(Difference listings)

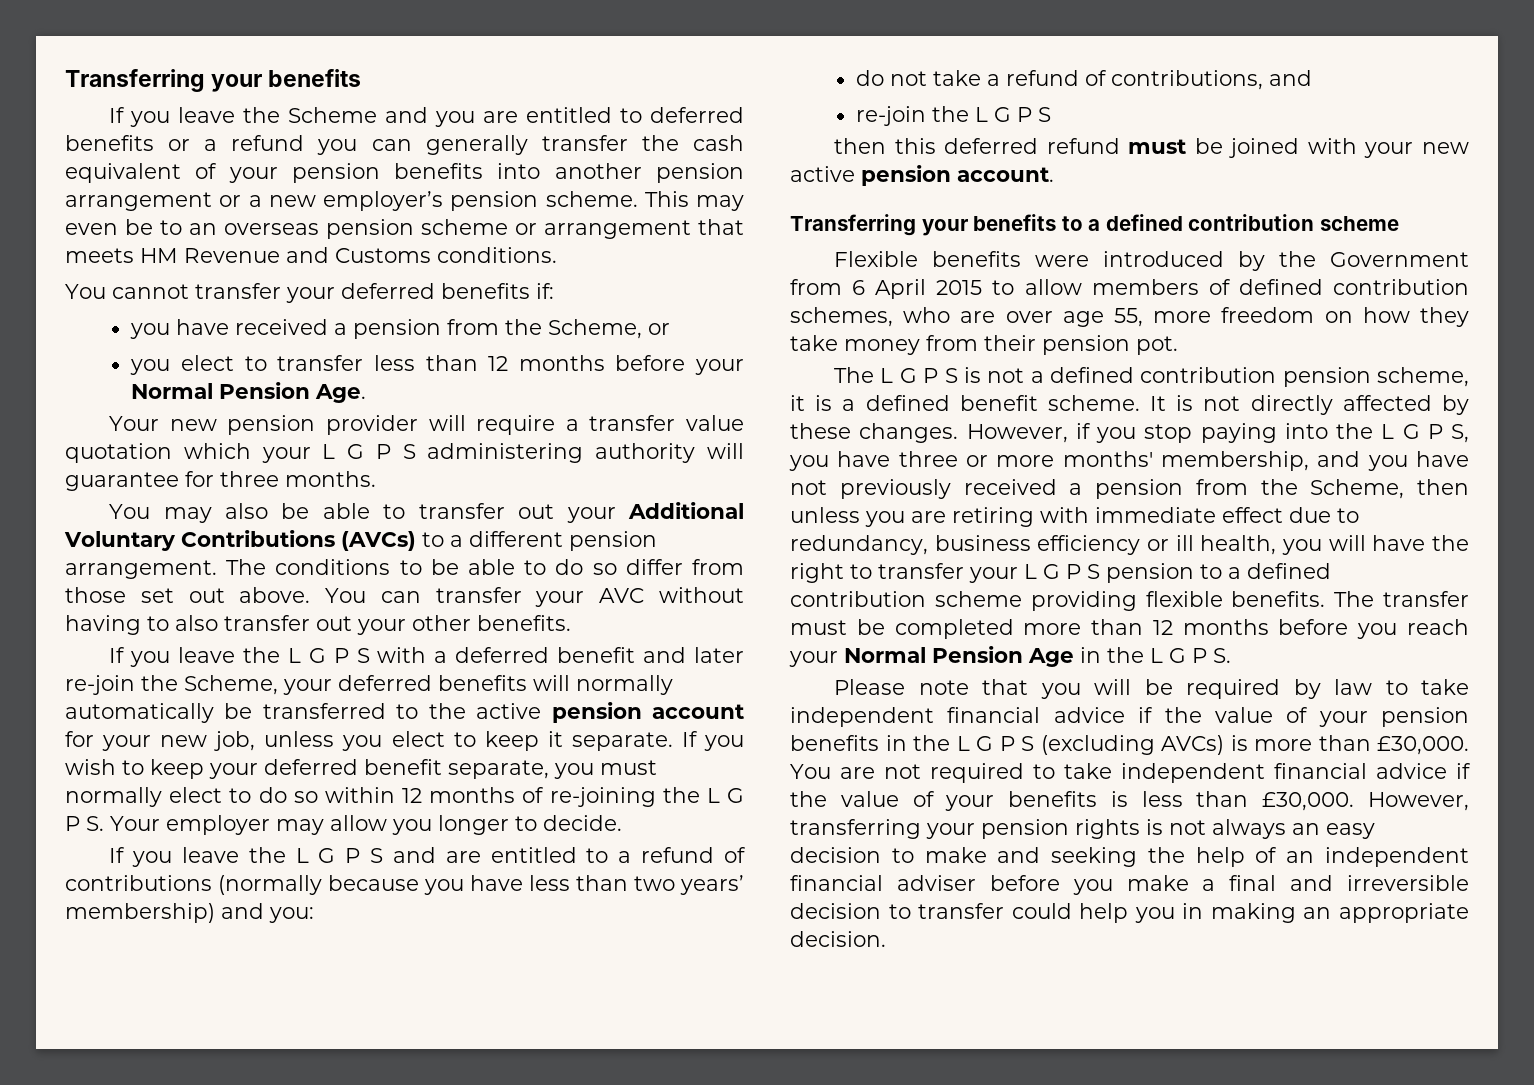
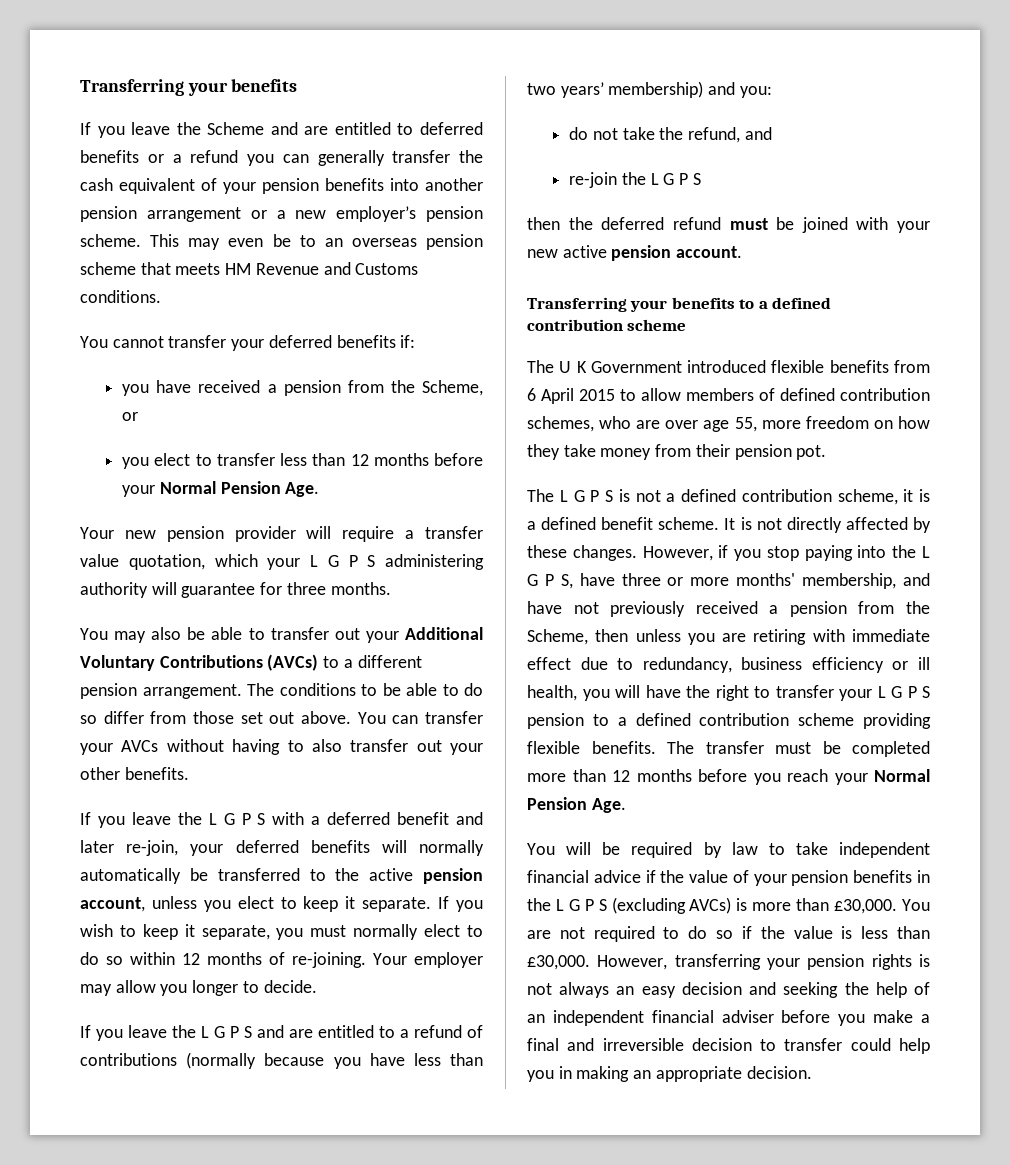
- If you leave the Scheme and you are entitled to deferred benefits or a refund you can generally transfer the cash equivalent of your pension benefits into another pension arrangement or a new employer’s pension scheme.
+ If you leave the Scheme and are entitled to deferred benefits or a refund you can generally transfer the cash equivalent of your pension benefits into another pension arrangement or a new employer’s pension scheme.
- This may even be to an overseas pension scheme or arrangement that meets HM Revenue and Customs conditions.
+ This may even be to an overseas pension scheme that meets HM Revenue and Customs conditions.
- Your new pension provider will require a transfer value quotation which your L G P S administering authority will guarantee for three months.
+ Your new pension provider will require a transfer value quotation, which your L G P S administering authority will guarantee for three months.
- You can transfer your AVC without having to also transfer out your other benefits.
+ You can transfer your AVCs without having to also transfer out your other benefits.
- If you leave the L G P S with a deferred benefit and later re-join the Scheme, your deferred benefits will normally automatically be transferred to the active pension account for your new job, unless you elect to keep it separate.
+ If you leave the L G P S with a deferred benefit and later re-join, your deferred benefits will normally automatically be transferred to the active pension account, unless you elect to keep it separate.
- If you wish to keep your deferred benefit separate, you must normally elect to do so within 12 months of re-joining the L G P S. Your employer may allow you longer to decide.
+ If you wish to keep it separate, you must normally elect to do so within 12 months of re-joining. Your employer may allow you longer to decide.
- do not take a refund of contributions, and
+ do not take the refund, and
- then this deferred refund must be joined with your new active pension account.
+ then the deferred refund must be joined with your new active pension account.
- Flexible benefits were introduced by the Government from 6 April 2015 to allow members of defined contribution schemes, who are over age 55, more freedom on how they take money from their pension pot.
+ The U K Government introduced flexible benefits from 6 April 2015 to allow members of defined contribution schemes, who are over age 55, more freedom on how they take money from their pension pot.
- The L G P S is not a defined contribution pension scheme, it is a defined benefit scheme.
+ The L G P S is not a defined contribution scheme, it is a defined benefit scheme.
- However, if you stop paying into the L G P S, you have three or more months' membership, and you have not previously received a pension from the Scheme, then unless you are retiring with immediate effect due to redundancy, business efficiency or ill health, you will have the right to transfer your L G P S pension to a defined contribution scheme providing flexible benefits.
+ However, if you stop paying into the L G P S, have three or more months' membership, and have not previously received a pension from the Scheme, then unless you are retiring with immediate effect due to redundancy, business efficiency or ill health, you will have the right to transfer your L G P S pension to a defined contribution scheme providing flexible benefits.
- The transfer must be completed more than 12 months before you reach your Normal Pension Age in the L G P S.
- Please note that you will be required by law to take independent financial advice if the value of your pension benefits in the L G P S (excluding AVCs) is more than £30,000.
+ The transfer must be completed more than 12 months before you reach your Normal Pension Age.
+ You will be required by law to take independent financial advice if the value of your pension benefits in the L G P S (excluding AVCs) is more than £30,000.
- You are not required to take independent financial advice if the value of your benefits is less than £30,000.
+ You are not required to do so if the value is less than £30,000.
- However, transferring your pension rights is not always an easy decision to make and seeking the help of an independent financial adviser before you make a final and irreversible decision to transfer could help you in making an appropriate decision.
+ However, transferring your pension rights is not always an easy decision and seeking the help of an independent financial adviser before you make a final and irreversible decision to transfer could help you in making an appropriate decision.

What to work on>
Without the pictures, give every line of the data again, exactly as written.

Response for this exercise>
- If you leave the Scheme and you are entitled to deferred benefits or a refund you can generally transfer the cash equivalent of your pension benefits into another pension arrangement or a new employer’s pension scheme.
+ If you leave the Scheme and are entitled to deferred benefits or a refund you can generally transfer the cash equivalent of your pension benefits into another pension arrangement or a new employer’s pension scheme.
- This may even be to an overseas pension scheme or arrangement that meets HM Revenue and Customs conditions.
+ This may even be to an overseas pension scheme that meets HM Revenue and Customs conditions.
- Your new pension provider will require a transfer value quotation which your L G P S administering authority will guarantee for three months.
+ Your new pension provider will require a transfer value quotation, which your L G P S administering authority will guarantee for three months.
- You can transfer your AVC without having to also transfer out your other benefits.
+ You can transfer your AVCs without having to also transfer out your other benefits.
- If you leave the L G P S with a deferred benefit and later re-join the Scheme, your deferred benefits will normally automatically be transferred to the active pension account for your new job, unless you elect to keep it separate.
+ If you leave the L G P S with a deferred benefit and later re-join, your deferred benefits will normally automatically be transferred to the active pension account, unless you elect to keep it separate.
- If you wish to keep your deferred benefit separate, you must normally elect to do so within 12 months of re-joining the L G P S. Your employer may allow you longer to decide.
+ If you wish to keep it separate, you must normally elect to do so within 12 months of re-joining. Your employer may allow you longer to decide.
- do not take a refund of contributions, and
+ do not take the refund, and
- then this deferred refund must be joined with your new active pension account.
+ then the deferred refund must be joined with your new active pension account.
- Flexible benefits were introduced by the Government from 6 April 2015 to allow members of defined contribution schemes, who are over age 55, more freedom on how they take money from their pension pot.
+ The U K Government introduced flexible benefits from 6 April 2015 to allow members of defined contribution schemes, who are over age 55, more freedom on how they take money from their pension pot.
- The L G P S is not a defined contribution pension scheme, it is a defined benefit scheme.
+ The L G P S is not a defined contribution scheme, it is a defined benefit scheme.
- However, if you stop paying into the L G P S, you have three or more months' membership, and you have not previously received a pension from the Scheme, then unless you are retiring with immediate effect due to redundancy, business efficiency or ill health, you will have the right to transfer your L G P S pension to a defined contribution scheme providing flexible benefits.
+ However, if you stop paying into the L G P S, have three or more months' membership, and have not previously received a pension from the Scheme, then unless you are retiring with immediate effect due to redundancy, business efficiency or ill health, you will have the right to transfer your L G P S pension to a defined contribution scheme providing flexible benefits.
- The transfer must be completed more than 12 months before you reach your Normal Pension Age in the L G P S.
- Please note that you will be required by law to take independent financial advice if the value of your pension benefits in the L G P S (excluding AVCs) is more than £30,000.
+ The transfer must be completed more than 12 months before you reach your Normal Pension Age.
+ You will be required by law to take independent financial advice if the value of your pension benefits in the L G P S (excluding AVCs) is more than £30,000.
- You are not required to take independent financial advice if the value of your benefits is less than £30,000.
+ You are not required to do so if the value is less than £30,000.
- However, transferring your pension rights is not always an easy decision to make and seeking the help of an independent financial adviser before you make a final and irreversible decision to transfer could help you in making an appropriate decision.
+ However, transferring your pension rights is not always an easy decision and seeking the help of an independent financial adviser before you make a final and irreversible decision to transfer could help you in making an appropriate decision.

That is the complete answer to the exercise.